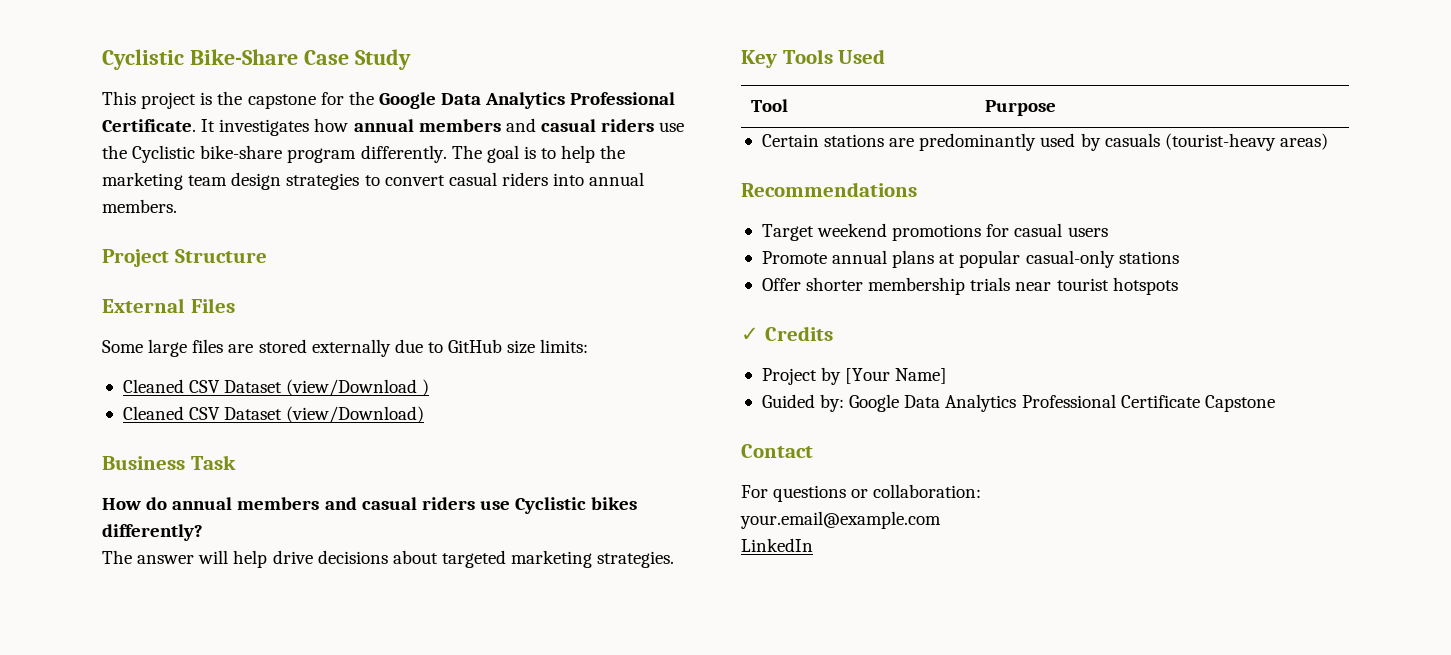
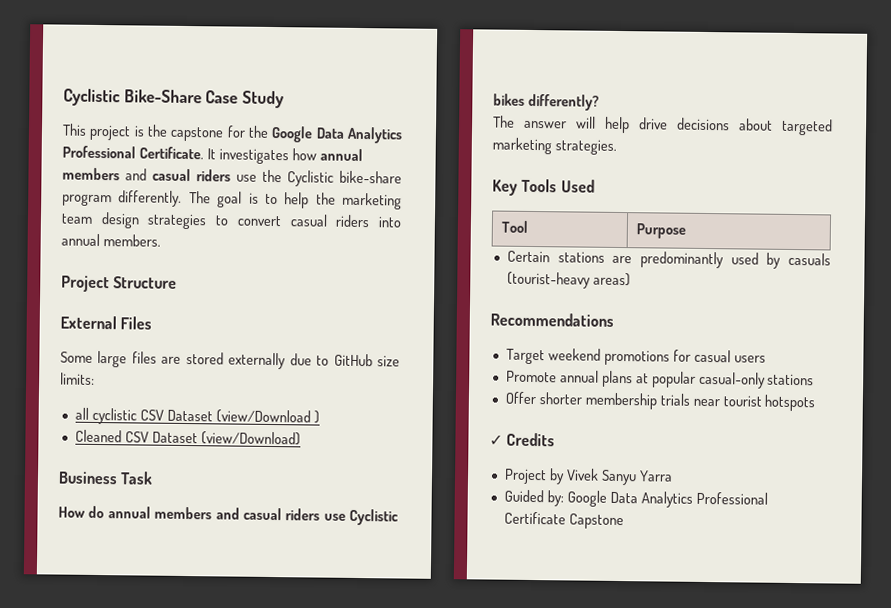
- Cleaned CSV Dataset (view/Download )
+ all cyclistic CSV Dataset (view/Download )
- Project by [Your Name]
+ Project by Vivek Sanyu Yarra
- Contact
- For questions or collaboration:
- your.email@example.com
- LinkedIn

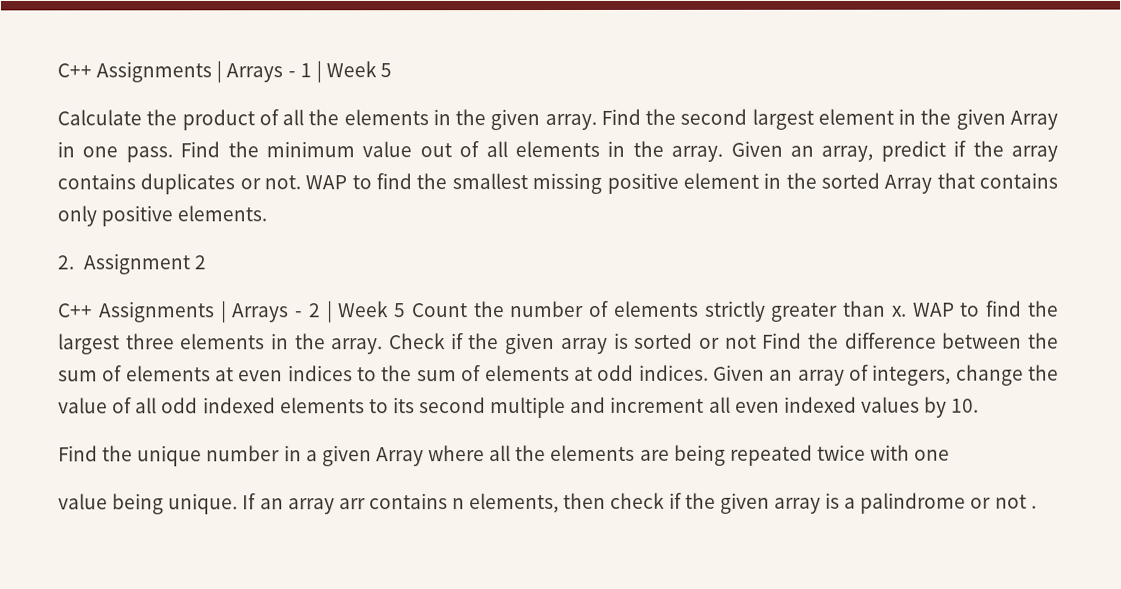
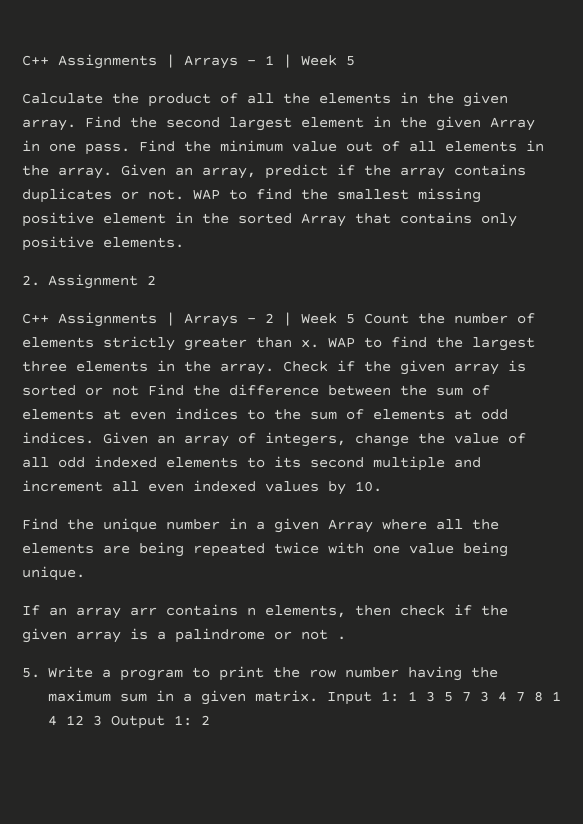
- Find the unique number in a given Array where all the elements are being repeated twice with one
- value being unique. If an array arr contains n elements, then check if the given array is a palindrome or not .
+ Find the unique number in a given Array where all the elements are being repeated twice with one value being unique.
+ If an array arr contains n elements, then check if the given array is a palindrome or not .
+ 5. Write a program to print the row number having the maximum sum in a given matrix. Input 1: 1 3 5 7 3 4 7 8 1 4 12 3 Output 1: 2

————

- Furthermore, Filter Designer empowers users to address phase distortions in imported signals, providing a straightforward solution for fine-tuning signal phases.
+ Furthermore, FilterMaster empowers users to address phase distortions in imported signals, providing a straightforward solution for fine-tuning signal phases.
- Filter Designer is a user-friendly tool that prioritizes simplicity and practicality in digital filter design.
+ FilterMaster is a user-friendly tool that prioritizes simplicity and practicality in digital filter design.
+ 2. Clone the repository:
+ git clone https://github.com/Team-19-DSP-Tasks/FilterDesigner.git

————

◆ Problem to work on
Among the entries, find each line that includes the string "Project" and copy it.

◆ Solution to the exercise
- Project by [Your Name]
+ Project by Vivek Sanyu Yarra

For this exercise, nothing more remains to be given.